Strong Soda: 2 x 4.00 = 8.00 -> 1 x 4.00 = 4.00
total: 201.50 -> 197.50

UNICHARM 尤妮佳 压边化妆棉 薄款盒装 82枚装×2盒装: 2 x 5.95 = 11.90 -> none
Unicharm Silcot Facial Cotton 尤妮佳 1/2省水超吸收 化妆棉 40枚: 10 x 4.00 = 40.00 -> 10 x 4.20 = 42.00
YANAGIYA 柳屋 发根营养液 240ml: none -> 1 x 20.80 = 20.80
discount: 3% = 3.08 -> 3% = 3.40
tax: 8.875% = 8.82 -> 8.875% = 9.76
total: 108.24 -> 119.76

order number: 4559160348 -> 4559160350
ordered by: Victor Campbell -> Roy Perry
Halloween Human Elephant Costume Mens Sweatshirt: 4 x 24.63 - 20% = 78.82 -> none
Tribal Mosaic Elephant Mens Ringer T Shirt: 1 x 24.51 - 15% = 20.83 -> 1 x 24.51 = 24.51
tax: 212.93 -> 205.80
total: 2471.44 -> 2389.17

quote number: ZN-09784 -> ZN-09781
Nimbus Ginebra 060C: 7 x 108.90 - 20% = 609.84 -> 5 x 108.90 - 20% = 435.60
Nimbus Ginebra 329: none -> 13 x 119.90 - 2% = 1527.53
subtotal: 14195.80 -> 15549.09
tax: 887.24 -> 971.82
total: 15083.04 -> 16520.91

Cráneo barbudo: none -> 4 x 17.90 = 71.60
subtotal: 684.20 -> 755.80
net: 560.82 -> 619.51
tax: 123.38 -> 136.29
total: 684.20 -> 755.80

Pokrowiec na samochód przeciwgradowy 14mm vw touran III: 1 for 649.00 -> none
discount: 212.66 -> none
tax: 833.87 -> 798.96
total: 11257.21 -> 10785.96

### Your goal
When the material above has been read, copy all of it exactly.

### Exercise solution
Strong Soda: 2 x 4.00 = 8.00 -> 1 x 4.00 = 4.00
total: 201.50 -> 197.50

UNICHARM 尤妮佳 压边化妆棉 薄款盒装 82枚装×2盒装: 2 x 5.95 = 11.90 -> none
Unicharm Silcot Facial Cotton 尤妮佳 1/2省水超吸收 化妆棉 40枚: 10 x 4.00 = 40.00 -> 10 x 4.20 = 42.00
YANAGIYA 柳屋 发根营养液 240ml: none -> 1 x 20.80 = 20.80
discount: 3% = 3.08 -> 3% = 3.40
tax: 8.875% = 8.82 -> 8.875% = 9.76
total: 108.24 -> 119.76

order number: 4559160348 -> 4559160350
ordered by: Victor Campbell -> Roy Perry
Halloween Human Elephant Costume Mens Sweatshirt: 4 x 24.63 - 20% = 78.82 -> none
Tribal Mosaic Elephant Mens Ringer T Shirt: 1 x 24.51 - 15% = 20.83 -> 1 x 24.51 = 24.51
tax: 212.93 -> 205.80
total: 2471.44 -> 2389.17

quote number: ZN-09784 -> ZN-09781
Nimbus Ginebra 060C: 7 x 108.90 - 20% = 609.84 -> 5 x 108.90 - 20% = 435.60
Nimbus Ginebra 329: none -> 13 x 119.90 - 2% = 1527.53
subtotal: 14195.80 -> 15549.09
tax: 887.24 -> 971.82
total: 15083.04 -> 16520.91

Cráneo barbudo: none -> 4 x 17.90 = 71.60
subtotal: 684.20 -> 755.80
net: 560.82 -> 619.51
tax: 123.38 -> 136.29
total: 684.20 -> 755.80

Pokrowiec na samochód przeciwgradowy 14mm vw touran III: 1 for 649.00 -> none
discount: 212.66 -> none
tax: 833.87 -> 798.96
total: 11257.21 -> 10785.96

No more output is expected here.